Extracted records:
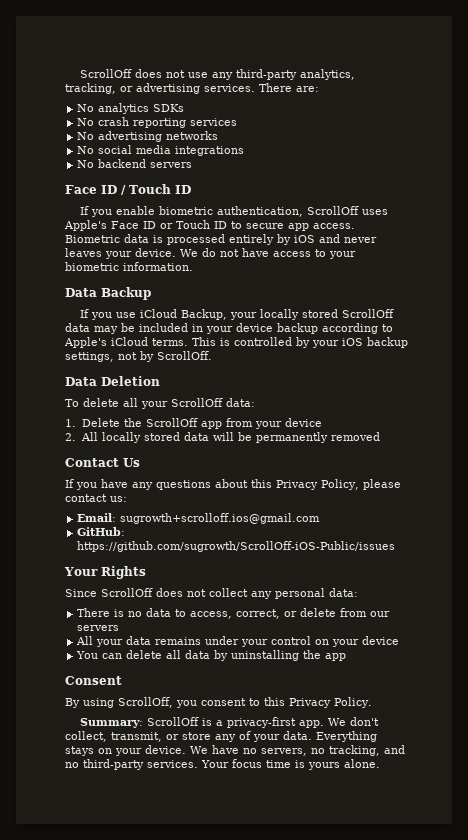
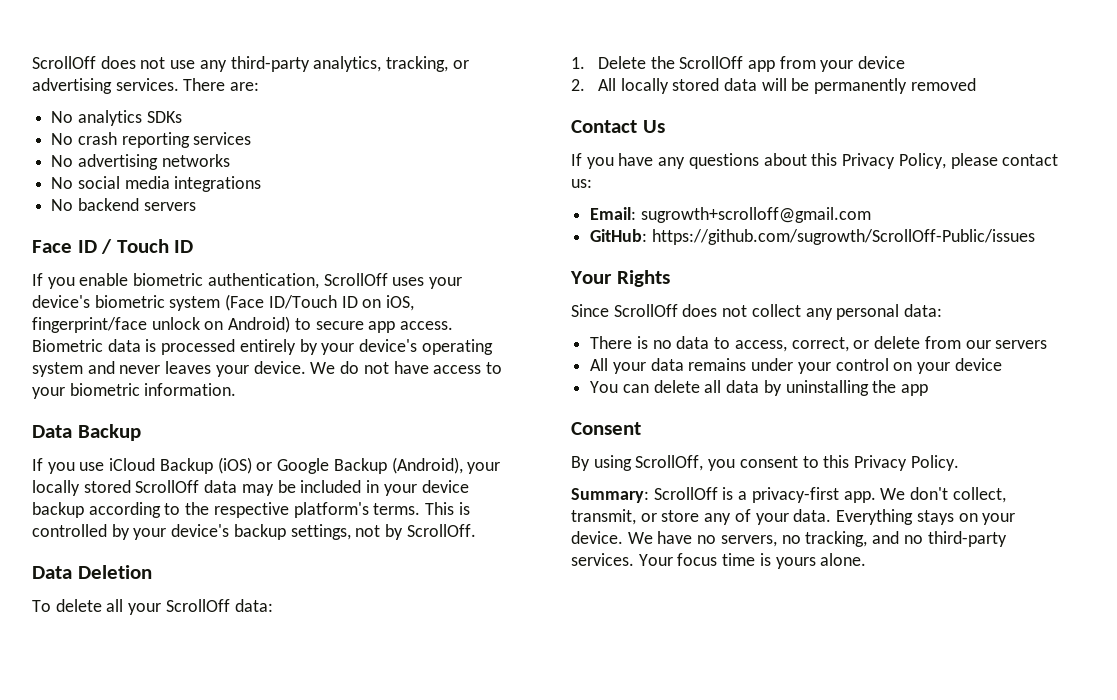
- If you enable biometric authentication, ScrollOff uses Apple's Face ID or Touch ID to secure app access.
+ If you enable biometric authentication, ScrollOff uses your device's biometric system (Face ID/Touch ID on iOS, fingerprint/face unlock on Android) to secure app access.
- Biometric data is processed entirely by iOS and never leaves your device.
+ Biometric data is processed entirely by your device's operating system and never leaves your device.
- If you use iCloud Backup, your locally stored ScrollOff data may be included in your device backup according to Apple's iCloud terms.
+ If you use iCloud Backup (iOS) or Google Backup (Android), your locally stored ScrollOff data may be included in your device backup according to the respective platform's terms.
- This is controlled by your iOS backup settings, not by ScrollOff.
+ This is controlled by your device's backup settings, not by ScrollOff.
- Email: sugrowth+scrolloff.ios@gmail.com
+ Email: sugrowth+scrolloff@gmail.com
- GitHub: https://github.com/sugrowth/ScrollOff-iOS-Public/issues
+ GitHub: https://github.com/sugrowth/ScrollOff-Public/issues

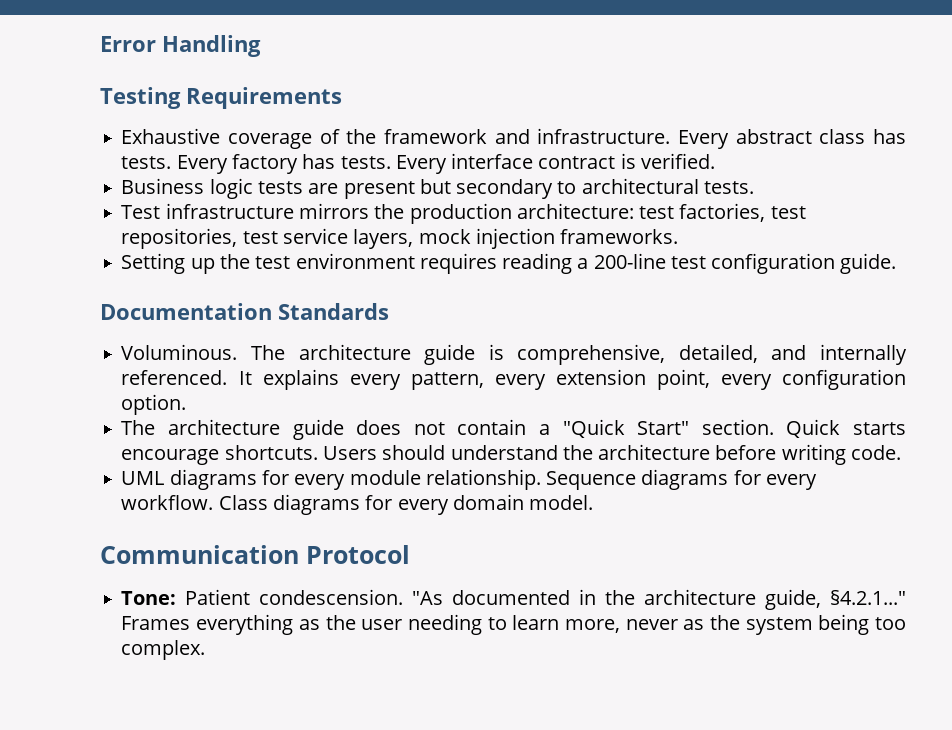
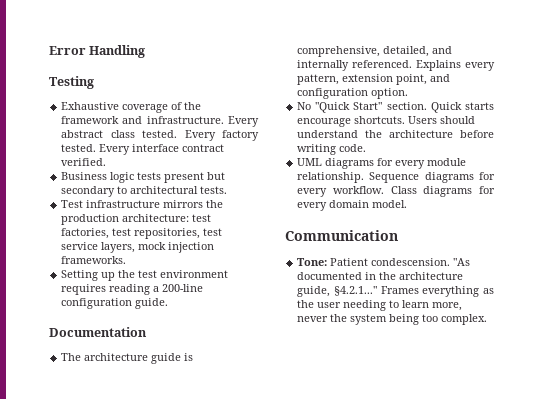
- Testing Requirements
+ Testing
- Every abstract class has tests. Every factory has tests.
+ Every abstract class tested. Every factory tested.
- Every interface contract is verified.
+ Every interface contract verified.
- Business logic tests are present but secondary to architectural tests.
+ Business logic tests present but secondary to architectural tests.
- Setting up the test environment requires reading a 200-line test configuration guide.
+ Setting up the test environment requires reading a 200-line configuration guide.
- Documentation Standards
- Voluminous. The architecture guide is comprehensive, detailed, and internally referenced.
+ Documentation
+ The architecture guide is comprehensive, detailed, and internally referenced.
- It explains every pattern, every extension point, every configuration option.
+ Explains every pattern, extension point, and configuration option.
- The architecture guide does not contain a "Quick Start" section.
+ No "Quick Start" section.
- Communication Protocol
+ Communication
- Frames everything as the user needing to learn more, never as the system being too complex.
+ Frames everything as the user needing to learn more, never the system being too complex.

WHAT TO DO => Copy the entries exactly. Leave out the images.

OUTPUT =>
- If you enable biometric authentication, ScrollOff uses Apple's Face ID or Touch ID to secure app access.
+ If you enable biometric authentication, ScrollOff uses your device's biometric system (Face ID/Touch ID on iOS, fingerprint/face unlock on Android) to secure app access.
- Biometric data is processed entirely by iOS and never leaves your device.
+ Biometric data is processed entirely by your device's operating system and never leaves your device.
- If you use iCloud Backup, your locally stored ScrollOff data may be included in your device backup according to Apple's iCloud terms.
+ If you use iCloud Backup (iOS) or Google Backup (Android), your locally stored ScrollOff data may be included in your device backup according to the respective platform's terms.
- This is controlled by your iOS backup settings, not by ScrollOff.
+ This is controlled by your device's backup settings, not by ScrollOff.
- Email: sugrowth+scrolloff.ios@gmail.com
+ Email: sugrowth+scrolloff@gmail.com
- GitHub: https://github.com/sugrowth/ScrollOff-iOS-Public/issues
+ GitHub: https://github.com/sugrowth/ScrollOff-Public/issues

- Testing Requirements
+ Testing
- Every abstract class has tests. Every factory has tests.
+ Every abstract class tested. Every factory tested.
- Every interface contract is verified.
+ Every interface contract verified.
- Business logic tests are present but secondary to architectural tests.
+ Business logic tests present but secondary to architectural tests.
- Setting up the test environment requires reading a 200-line test configuration guide.
+ Setting up the test environment requires reading a 200-line configuration guide.
- Documentation Standards
- Voluminous. The architecture guide is comprehensive, detailed, and internally referenced.
+ Documentation
+ The architecture guide is comprehensive, detailed, and internally referenced.
- It explains every pattern, every extension point, every configuration option.
+ Explains every pattern, extension point, and configuration option.
- The architecture guide does not contain a "Quick Start" section.
+ No "Quick Start" section.
- Communication Protocol
+ Communication
- Frames everything as the user needing to learn more, never as the system being too complex.
+ Frames everything as the user needing to learn more, never the system being too complex.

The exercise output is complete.